Estamos hundidos en el polvo
con el vientre pegado a la tierra.
¡Álzate en nuestra ayuda, por tu amor, rescátanos!”
.

Pero otro salmo nos dice:

“No te dejaré caer, tu guardián no duerme;
no duerme ni sestea el guardián de Israel”


Y la prueba de este salmo la da Cristo que parece que duerme en la barca mientras la tempestad del lago de Genesaret amenaza con hundirla y sus discípulos le dicen asustados e indignados: “despierta, ¿no te importa que perezcamos?” tras de lo cual Él ordena a los elementos que se aplaquen y éstos le obedecen, y dice a sus asustados discípulos: “¿Por qué sois tan cobardes?,¿Todavía no tenéis fe?”.

Este es el misterio del silencio de Dios ante el mal y Cristo es la respuesta a ese misterio.

La verdad es que si dejamos de mirar la historia de la humanidad con miopía, vemos que ese caminar hacia la justicia de Cristo no ha cesado desde hace dos mil años. Bien es cierto que ha habido, hay y habrá momentos de terribles retrocesos y espantosa oscuridad, pero esto es como la bolsa, cuyas aparatosas crisis esporádicas impiden ver que la tendencia a largo plazo ha sido siempre al alza. Así tiende ineludiblemente la humanidad hacia Dios por Cristo, a pesar de todos los vanos e inútiles triunfos del mal que, como dice Tolkien, sólo sirven para preparar el terreno para que aparezca el Bien.

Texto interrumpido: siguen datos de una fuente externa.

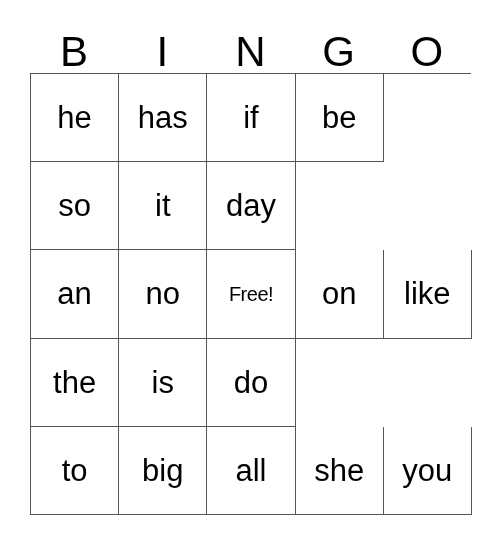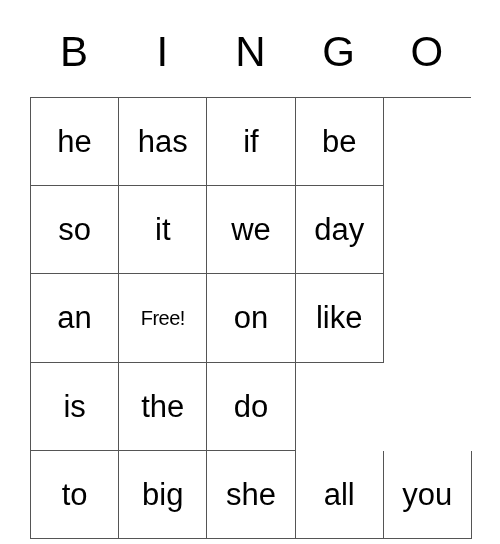--- a/index.html
+++ b/index.html
@@ -42,21 +42,20 @@
     padding-bottom: 0px;
     box-sizing: border-box;
   }
 
   
   .grid {
     width: 441px;
     border-top: 1px solid #555555;
     border-left: 1px solid #555555;
     box-sizing: border-box;
-    margin-top: 24px;
   }
   .grid-row {
     display: flex;
     width: 441px;
     height: 88.2px;
   }
   .grid-cell {
     flex: 0 0 88.2px;
     width: 88.2px;
     height: 88.2px;
@@ -113,66 +112,66 @@
     </div>
 
     <div class="grid-row">
       <div class="grid-cell">
           <span class="cell-text">so</span>
         </div>
       <div class="grid-cell">
           <span class="cell-text">it</span>
         </div>
       <div class="grid-cell">
-          <span class="cell-text">we</span>
-        </div>
-      <div class="grid-cell">
           <span class="cell-text">day</span>
         </div>
     </div>
 
     <div class="grid-row">
       <div class="grid-cell">
           <span class="cell-text">an</span>
+        </div>
+      <div class="grid-cell">
+          <span class="cell-text">no</span>
         </div>
       <div class="grid-cell free">
           <span class="cell-text">Free!</span>
         </div>
       <div class="grid-cell">
           <span class="cell-text">on</span>
         </div>
       <div class="grid-cell">
           <span class="cell-text">like</span>
         </div>
     </div>
 
     <div class="grid-row">
       <div class="grid-cell">
-          <span class="cell-text">is</span>
+          <span class="cell-text">the</span>
         </div>
       <div class="grid-cell">
-          <span class="cell-text">the</span>
+          <span class="cell-text">is</span>
         </div>
       <div class="grid-cell">
           <span class="cell-text">do</span>
         </div>
     </div>
 
     <div class="grid-row">
       <div class="grid-cell">
           <span class="cell-text">to</span>
         </div>
       <div class="grid-cell">
           <span class="cell-text">big</span>
         </div>
       <div class="grid-cell">
-          <span class="cell-text">she</span>
+          <span class="cell-text">all</span>
         </div>
       <div class="grid-cell">
-          <span class="cell-text">all</span>
+          <span class="cell-text">she</span>
         </div>
       <div class="grid-cell">
           <span class="cell-text">you</span>
         </div>
     </div>
 
   </div>
 </div>
 
 </body></html>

Y esta esperanza la podemos contemplar y hacer nuestra, carne de nuestra carne, sangre de nuestra sanbgre, todos los días en la Eucaristía y, si lo hacemos, se hace realidad en nosotros ese otro salmo que dice: “Contempladle y quedaréis radiantes”.

Así será el mal vencido en el Bien, como la disonancia de Melkor en la armonía de Ilúvatar.